=== EXERCISE DIRECTIONS ===
Take each line below that has "knowledge" and copy it.

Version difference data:
☆ ☆ ☆ ☆ ☆
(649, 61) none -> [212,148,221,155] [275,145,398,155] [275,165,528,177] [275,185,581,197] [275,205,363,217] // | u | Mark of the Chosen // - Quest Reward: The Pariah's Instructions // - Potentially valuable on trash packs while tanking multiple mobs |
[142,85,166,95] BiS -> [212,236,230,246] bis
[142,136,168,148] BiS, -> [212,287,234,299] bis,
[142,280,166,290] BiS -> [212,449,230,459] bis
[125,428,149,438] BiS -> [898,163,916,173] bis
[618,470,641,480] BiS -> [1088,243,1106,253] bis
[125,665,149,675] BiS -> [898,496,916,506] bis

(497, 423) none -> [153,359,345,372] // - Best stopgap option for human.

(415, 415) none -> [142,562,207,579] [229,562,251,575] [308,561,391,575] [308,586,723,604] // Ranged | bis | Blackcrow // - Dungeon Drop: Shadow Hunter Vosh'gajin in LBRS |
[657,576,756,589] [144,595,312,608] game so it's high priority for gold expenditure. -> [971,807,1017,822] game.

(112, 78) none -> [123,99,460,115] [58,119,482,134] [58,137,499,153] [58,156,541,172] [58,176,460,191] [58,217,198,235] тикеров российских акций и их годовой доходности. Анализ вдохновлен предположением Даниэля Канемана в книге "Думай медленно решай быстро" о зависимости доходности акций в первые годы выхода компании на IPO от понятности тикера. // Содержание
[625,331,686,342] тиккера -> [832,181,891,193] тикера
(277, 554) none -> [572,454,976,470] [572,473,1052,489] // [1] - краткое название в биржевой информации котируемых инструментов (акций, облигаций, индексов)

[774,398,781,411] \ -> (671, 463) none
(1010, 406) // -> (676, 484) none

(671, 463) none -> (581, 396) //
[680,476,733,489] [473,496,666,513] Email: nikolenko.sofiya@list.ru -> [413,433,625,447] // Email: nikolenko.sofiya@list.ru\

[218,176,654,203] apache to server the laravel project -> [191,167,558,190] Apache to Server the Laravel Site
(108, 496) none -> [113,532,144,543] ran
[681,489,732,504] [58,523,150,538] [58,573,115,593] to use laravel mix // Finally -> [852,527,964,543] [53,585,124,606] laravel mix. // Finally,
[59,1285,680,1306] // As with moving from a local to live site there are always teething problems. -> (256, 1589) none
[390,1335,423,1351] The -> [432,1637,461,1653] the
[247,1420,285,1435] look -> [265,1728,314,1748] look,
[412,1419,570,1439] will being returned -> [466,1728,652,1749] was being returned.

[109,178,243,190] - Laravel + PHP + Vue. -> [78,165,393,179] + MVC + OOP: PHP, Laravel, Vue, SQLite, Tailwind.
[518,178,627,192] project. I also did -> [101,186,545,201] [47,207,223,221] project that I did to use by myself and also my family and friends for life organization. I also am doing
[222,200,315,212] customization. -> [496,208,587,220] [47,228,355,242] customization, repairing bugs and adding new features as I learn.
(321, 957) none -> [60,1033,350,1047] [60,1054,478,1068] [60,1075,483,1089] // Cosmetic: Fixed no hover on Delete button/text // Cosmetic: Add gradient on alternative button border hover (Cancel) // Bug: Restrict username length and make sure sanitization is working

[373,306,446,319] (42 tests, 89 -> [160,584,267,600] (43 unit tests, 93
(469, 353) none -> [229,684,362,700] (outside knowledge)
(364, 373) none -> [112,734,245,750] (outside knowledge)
☆ ☆ ☆ ☆ ☆
=== RESPONSE BELOW ===
(469, 353) none -> [229,684,362,700] (outside knowledge)
(364, 373) none -> [112,734,245,750] (outside knowledge)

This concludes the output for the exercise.